▸ Assignment: Transcribe, leaving out every picture, the lines that run from the start of the listing below through the line with "- PUT | /posts/:postId".

▸ Dataset excerpts:
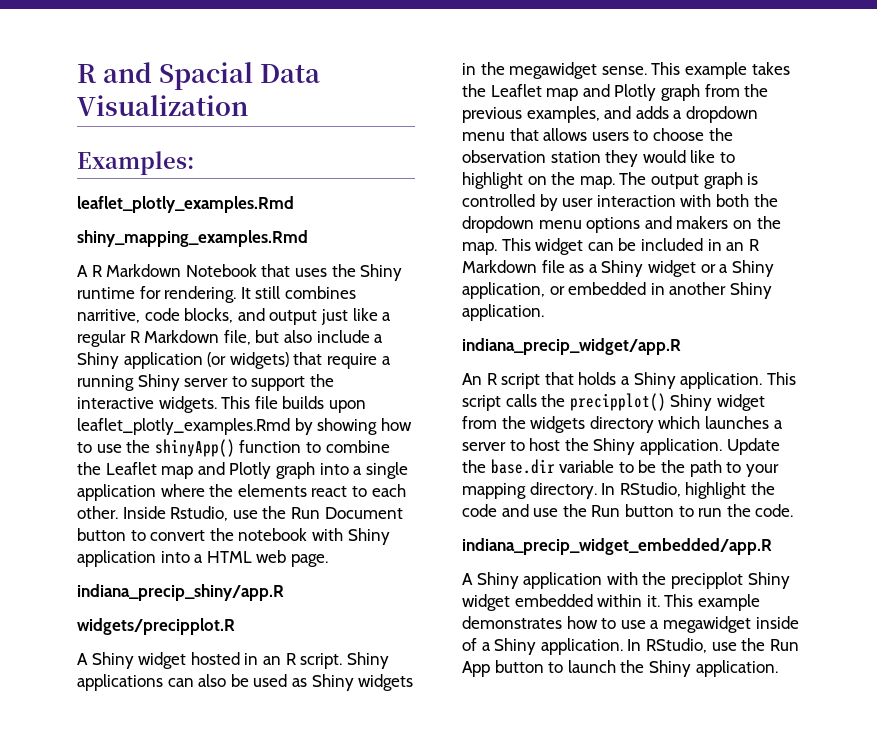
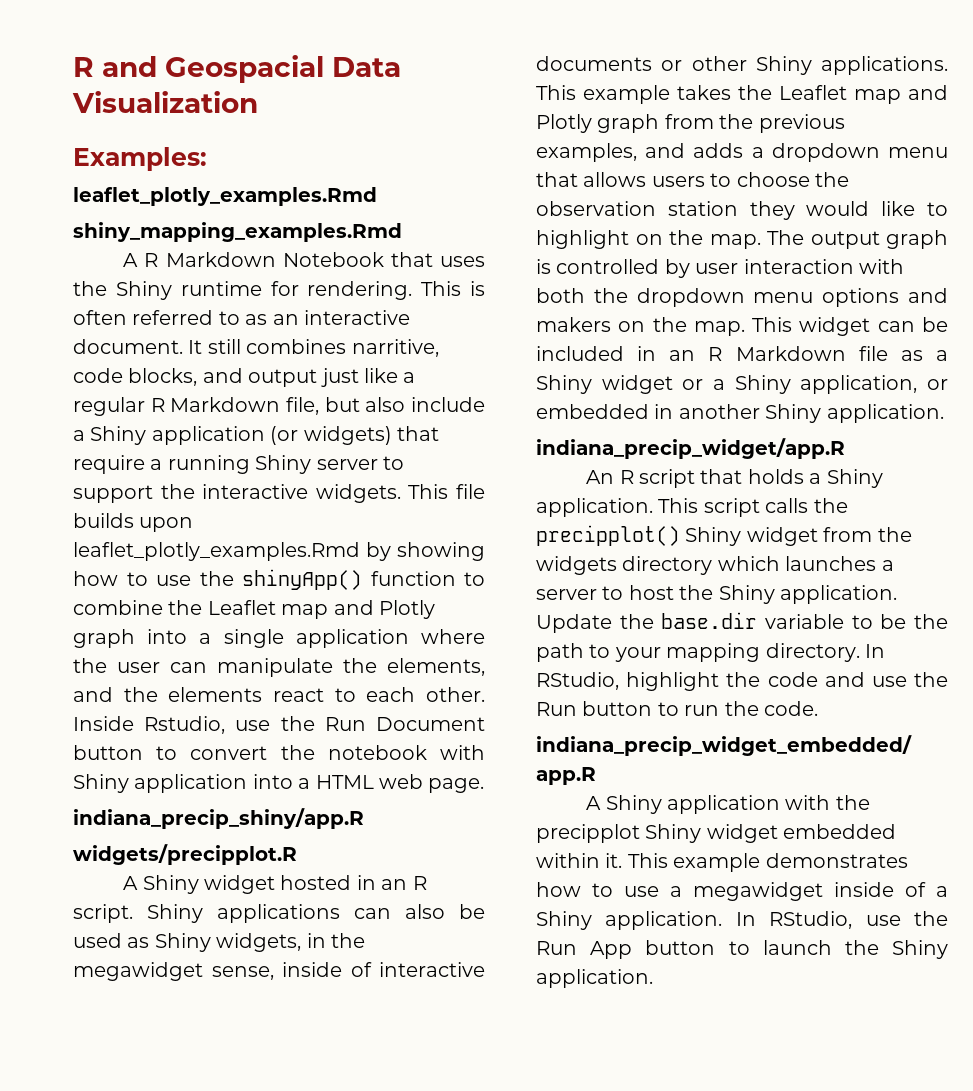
- R and Spacial Data Visualization
+ R and Geospacial Data Visualization
+ This is often referred to as an interactive document.
- This file builds upon leaflet_plotly_examples.Rmd by showing how to use the shinyApp() function to combine the Leaflet map and Plotly graph into a single application where the elements react to each other.
+ This file builds upon leaflet_plotly_examples.Rmd by showing how to use the shinyApp() function to combine the Leaflet map and Plotly graph into a single application where the user can manipulate the elements, and the elements react to each other.
- Shiny applications can also be used as Shiny widgets in the megawidget sense.
+ Shiny applications can also be used as Shiny widgets, in the megawidget sense, inside of interactive documents or other Shiny applications.

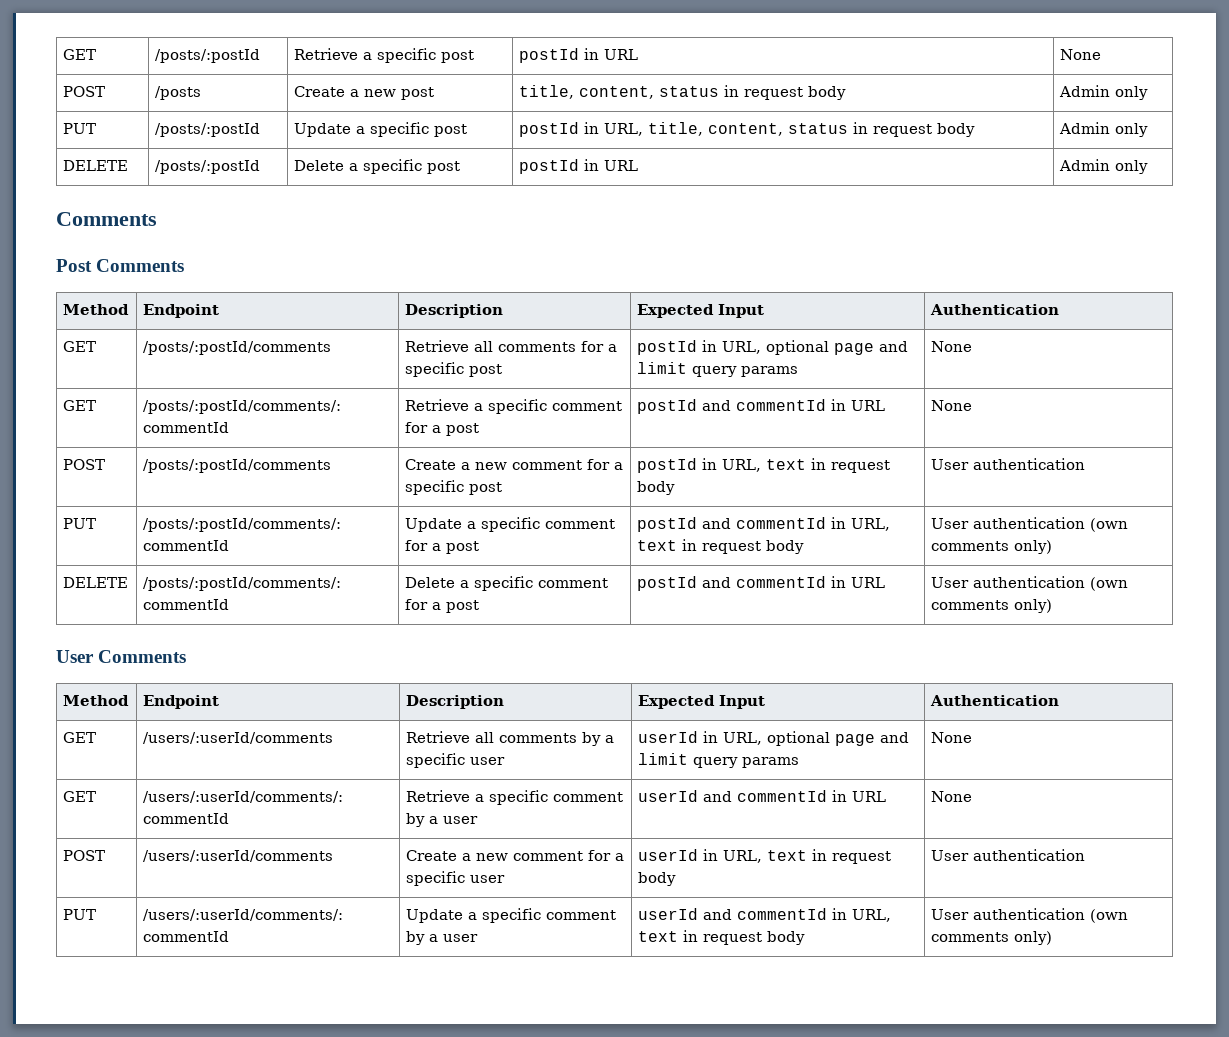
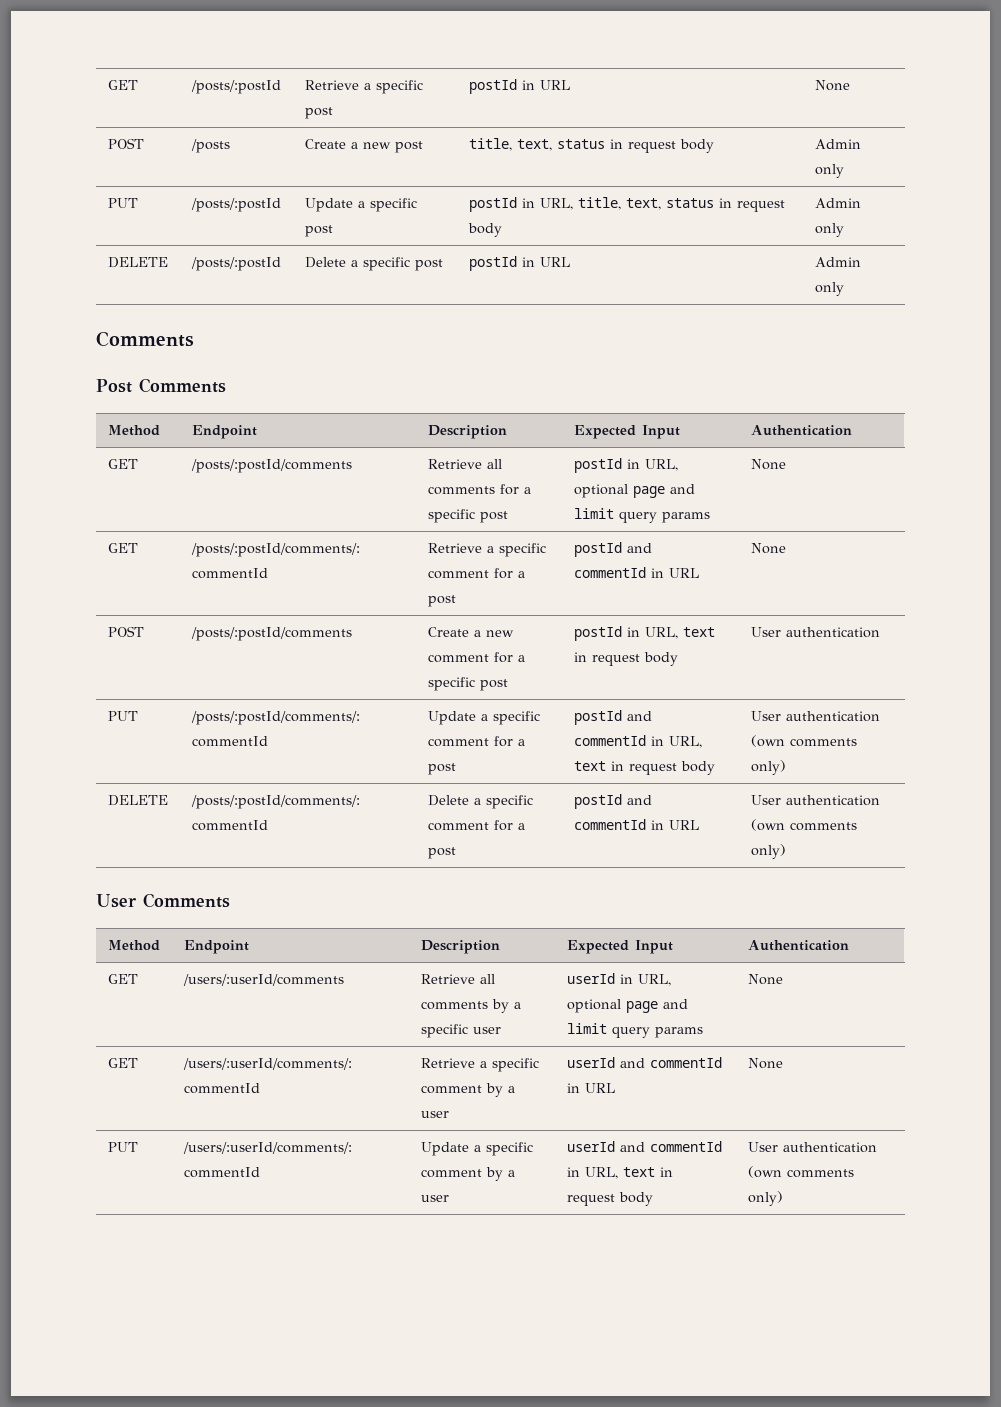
- POST | /posts | Create a new post | title, content, status in request body | Admin only
+ POST | /posts | Create a new post | title, text, status in request body | Admin only
- PUT | /posts/:postId | Update a specific post | postId in URL, title, content, status in request body | Admin only
+ PUT | /posts/:postId | Update a specific post | postId in URL, title, text, status in request body | Admin only
- POST | /users/:userId/comments | Create a new comment for a specific user | userId in URL, text in request body | User authentication

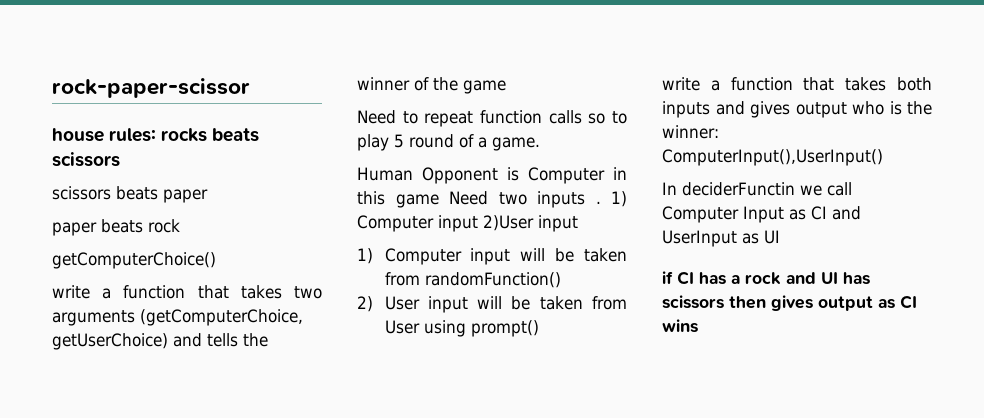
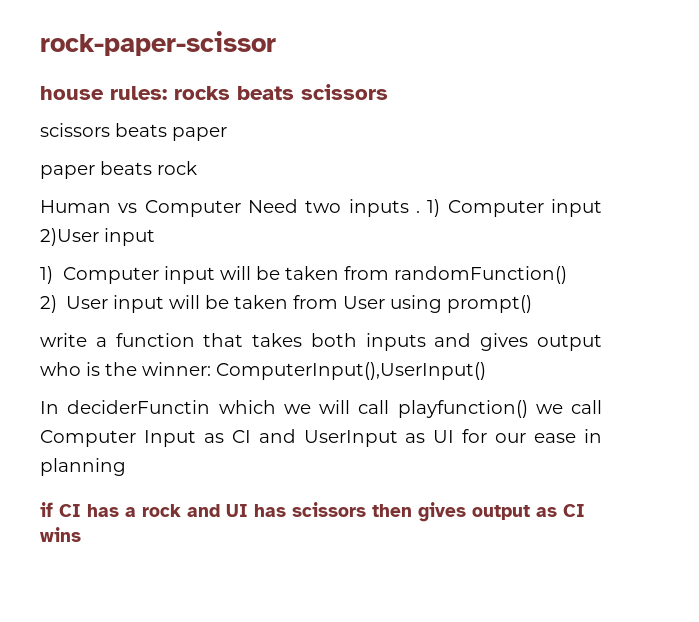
- getComputerChoice()
- write a function that takes two arguments (getComputerChoice, getUserChoice) and tells the winner of the game
- Need to repeat function calls so to play 5 round of a game.
- Human Opponent is Computer in this game Need two inputs .
+ Human vs Computer Need two inputs .
- In deciderFunctin we call Computer Input as CI and UserInput as UI
+ In deciderFunctin which we will call playfunction() we call Computer Input as CI and UserInput as UI for our ease in planning

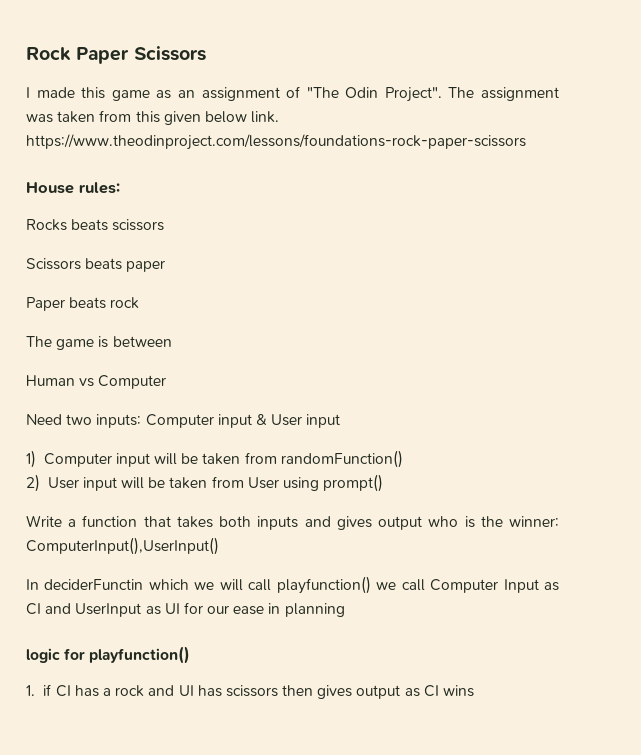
- rock-paper-scissor
- house rules: rocks beats scissors
+ Rock Paper Scissors
+ I made this game as an assignment of "The Odin Project". The assignment was taken from this given below link. https://www.theodinproject.com/lessons/foundations-rock-paper-scissors
+ House rules:
+ Rocks beats scissors
- scissors beats paper
+ Scissors beats paper
- paper beats rock
+ Paper beats rock
+ The game is between
- Human vs Computer Need two inputs . 1) Computer input 2)User input
+ Human vs Computer
+ Need two inputs: Computer input & User input
- write a function that takes both inputs and gives output who is the winner: ComputerInput(),UserInput()
+ Write a function that takes both inputs and gives output who is the winner: ComputerInput(),UserInput()
- if CI has a rock and UI has scissors then gives output as CI wins
+ logic for playfunction()
+ 1. if CI has a rock and UI has scissors then gives output as CI wins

▸ Task output:
- R and Spacial Data Visualization
+ R and Geospacial Data Visualization
+ This is often referred to as an interactive document.
- This file builds upon leaflet_plotly_examples.Rmd by showing how to use the shinyApp() function to combine the Leaflet map and Plotly graph into a single application where the elements react to each other.
+ This file builds upon leaflet_plotly_examples.Rmd by showing how to use the shinyApp() function to combine the Leaflet map and Plotly graph into a single application where the user can manipulate the elements, and the elements react to each other.
- Shiny applications can also be used as Shiny widgets in the megawidget sense.
+ Shiny applications can also be used as Shiny widgets, in the megawidget sense, inside of interactive documents or other Shiny applications.

- POST | /posts | Create a new post | title, content, status in request body | Admin only
+ POST | /posts | Create a new post | title, text, status in request body | Admin only
- PUT | /posts/:postId | Update a specific post | postId in URL, title, content, status in request body | Admin only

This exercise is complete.